THE DATA ->
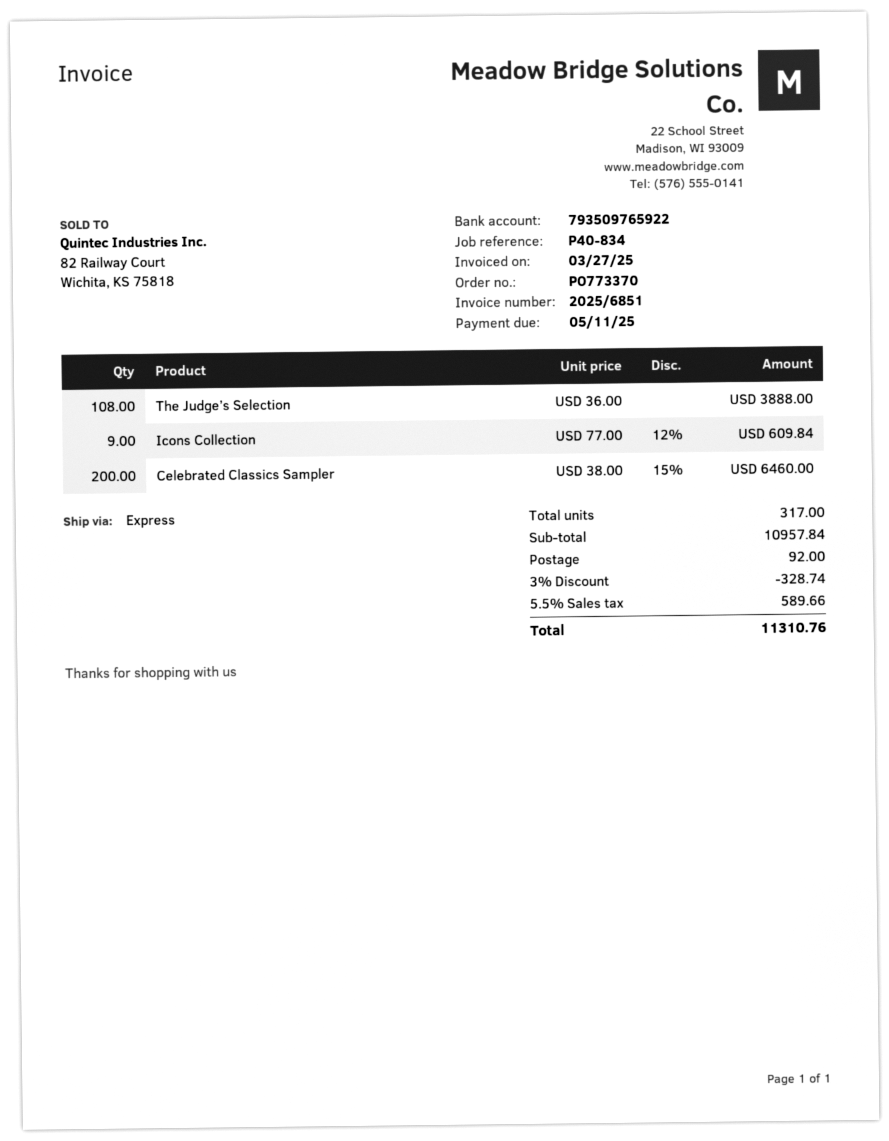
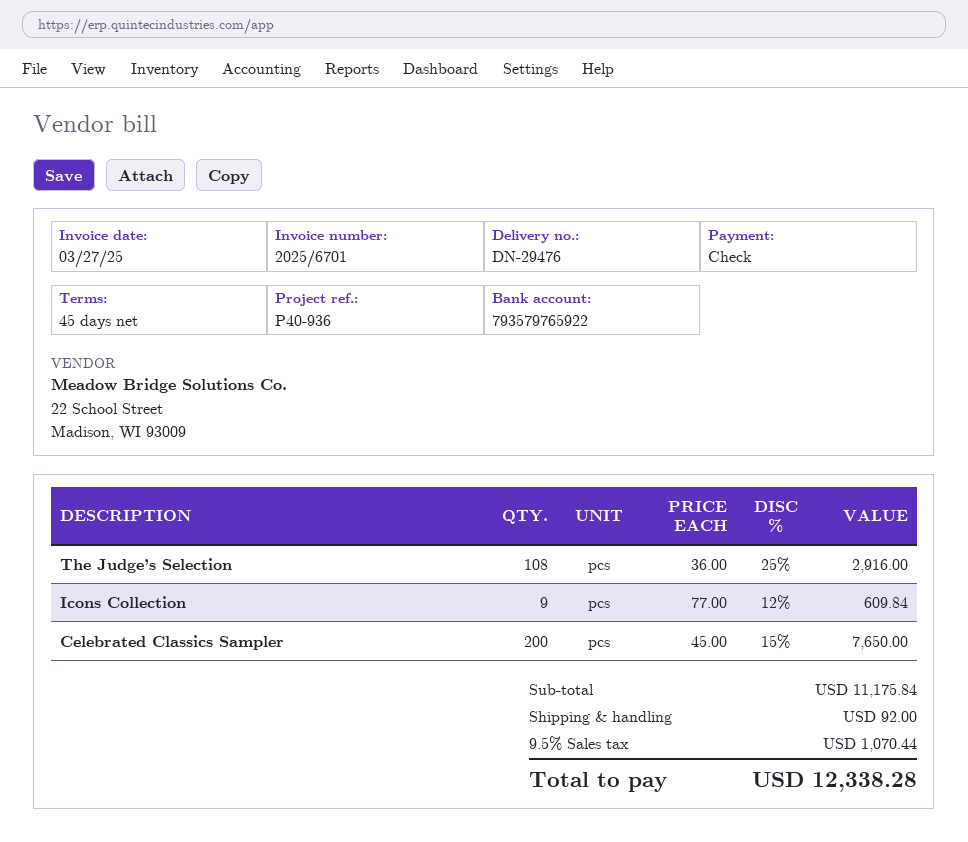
invoice number: 2025/6851 -> 2025/6701
reference: P40-834 -> P40-936
bank account: 793509765922 -> 793579765922
The Judge’s Selection: 108 x 36.00 = 3888.00 -> 108 x 36.00 - 25% = 2916.00
Celebrated Classics Sampler: 200 x 38.00 - 15% = 6460.00 -> 200 x 45.00 - 15% = 7650.00
subtotal: 10957.84 -> 11175.84
discount: 3% = 328.74 -> none
tax: 5.5% = 589.66 -> 9.5% = 1070.44
total: 11310.76 -> 12338.28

WORK ITEM -> Would you repeat the entries exactly, keeping the images out?

YOUR RESPONSE ->
invoice number: 2025/6851 -> 2025/6701
reference: P40-834 -> P40-936
bank account: 793509765922 -> 793579765922
The Judge’s Selection: 108 x 36.00 = 3888.00 -> 108 x 36.00 - 25% = 2916.00
Celebrated Classics Sampler: 200 x 38.00 - 15% = 6460.00 -> 200 x 45.00 - 15% = 7650.00
subtotal: 10957.84 -> 11175.84
discount: 3% = 328.74 -> none
tax: 5.5% = 589.66 -> 9.5% = 1070.44
total: 11310.76 -> 12338.28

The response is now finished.